DEREK TWIGG MP AND VICE ADMIRAL PETER WILKINSON CVO

20 MAY 2008

  Q340  Mr Jones: On a serious point though, you can waste a lot of money and marketeers will actually come up with daft ideas like that.

  Derek Twigg: Obviously I understand the point you are making, but in terms of the whole issue of recruitment, there is a degree of innovation that you might disagree with, but in terms of the innovation that we need and the ideas in terms of getting to the new generation that we are recruiting today, there is lots of thinking that needs to take place about how we best reach people and get to people and encourage them to join. There may be disagreements in terms of how we approach that, but the key thing is there is no one, single approach which I think would solve all the problems. We have to examine a lot of areas. As I say, I understand the point you are making, but I think we should not get side-tracked from all the good work that has been put in place, the innovations taking place on recruitment and the PR angle of that.

  Vice Admiral Wilkinson: I think all three recruiting arms for the services actually use quite sophisticated marketing techniques, acknowledging that some of them may not produce the best effect. One of the recent Royal Marine's campaigns, which suggested that 99.99% need not apply, actually was one of the most successful because, for the type of person that the Royal Marines were trying to recruit, this appealed to their machismo, to their ego and to their sense of wanting to prove they could do it. So counter-intuitive it might have been, but actually it worked.

  Q341  Chairman: Minister, this is a question really for you. You are responsible for recruitment, basic training, pay, things like that. Bob Ainsworth is responsible for readiness, personnel issues, training, reputation, things like that. How do you co-ordinate your approach between the two ministers? Do you find there is overlap or confusion?

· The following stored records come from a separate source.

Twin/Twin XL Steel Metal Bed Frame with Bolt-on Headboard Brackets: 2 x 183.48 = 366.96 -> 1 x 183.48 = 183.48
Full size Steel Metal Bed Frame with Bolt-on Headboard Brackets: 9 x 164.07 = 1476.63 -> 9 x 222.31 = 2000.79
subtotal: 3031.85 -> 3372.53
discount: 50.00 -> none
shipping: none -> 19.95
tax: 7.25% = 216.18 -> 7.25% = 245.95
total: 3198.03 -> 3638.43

  Derek Twigg: First of all, the changes are relatively new in terms of responsibilities, they were a few months ago, but actually we meet on a fairly regular basis, usually on a weekly basis, to go through lots of issues, of which these are one. So there is quite at lot of contact between the two of us and we work closely together. I think, specifically since we made the changes in terms of responsibility, that was the intention the Secretary of State wanted, for the two ministers to work closely together on these range of issues, and that includes accommodation as well. It is not just the areas you have mentioned; there is a range of areas where we are working together. I think, to be frank, it has been working very well. It is early days yet, but we do have a lot of co-ordination.

  Q342  Mr Crausby: The Spring Performance Report tells us that we will not meet target three. In effect, the MoD are saying that we will not be entirely ready to respond to the tasks that might arise. I know there has been a lot of talk about pinch points, but what are we doing about that? The Royal Navy, for Lieutenant Harrier pilots short-fall 51%, but instructors short-fall 57% at the same time that the RAF have a surplus of some pilots. What, effectively, are we urgently doing to ensure that we deal with these short-falls?

  Derek Twigg: First of all, we are making sure that in terms of the leadership and organisation in services and across services, as you know, in terms of rotary wing pilots, in terms of medical care, where we have very much a tri-service approach, we are working together to deal with any particular difficulties around any particular service in terms of meeting the overall obligations and our objectives. I think there is a lot closer co-operation in recent years than has been previously, and I think the tri-service approach, the working between the three services, is very much improved. I also think that the various initiatives we are taking in terms of the financial retention initiatives, for which it is early days yet in terms of quite a few of them, are having a beneficial effect, and we have provided you with some figures on that, but, of course, as I say, it is pretty early on at the moment. Also issues around accommodation, where we are making improvements, the healthcare, which I think this committee recognises is world-class, the welfare improvement, support around decompression issues and mental health—there is a whole range of things. Improved equipment in regard to operations like UD, and people tell me it is the best equipment that they have had. It is not just one particular thing we are using to deal with this; it is a whole range of measures.

  Vice Admiral Wilkinson: Sir, at the operational level units the such as Joint Force Harrier and the Joint Helicopter Command are testament to the fact that the Services have realised that they can make the sum greater than the parts. Those two units, have been heavily involved in operations in Afghanistan recently using personnel from all three services to best effect.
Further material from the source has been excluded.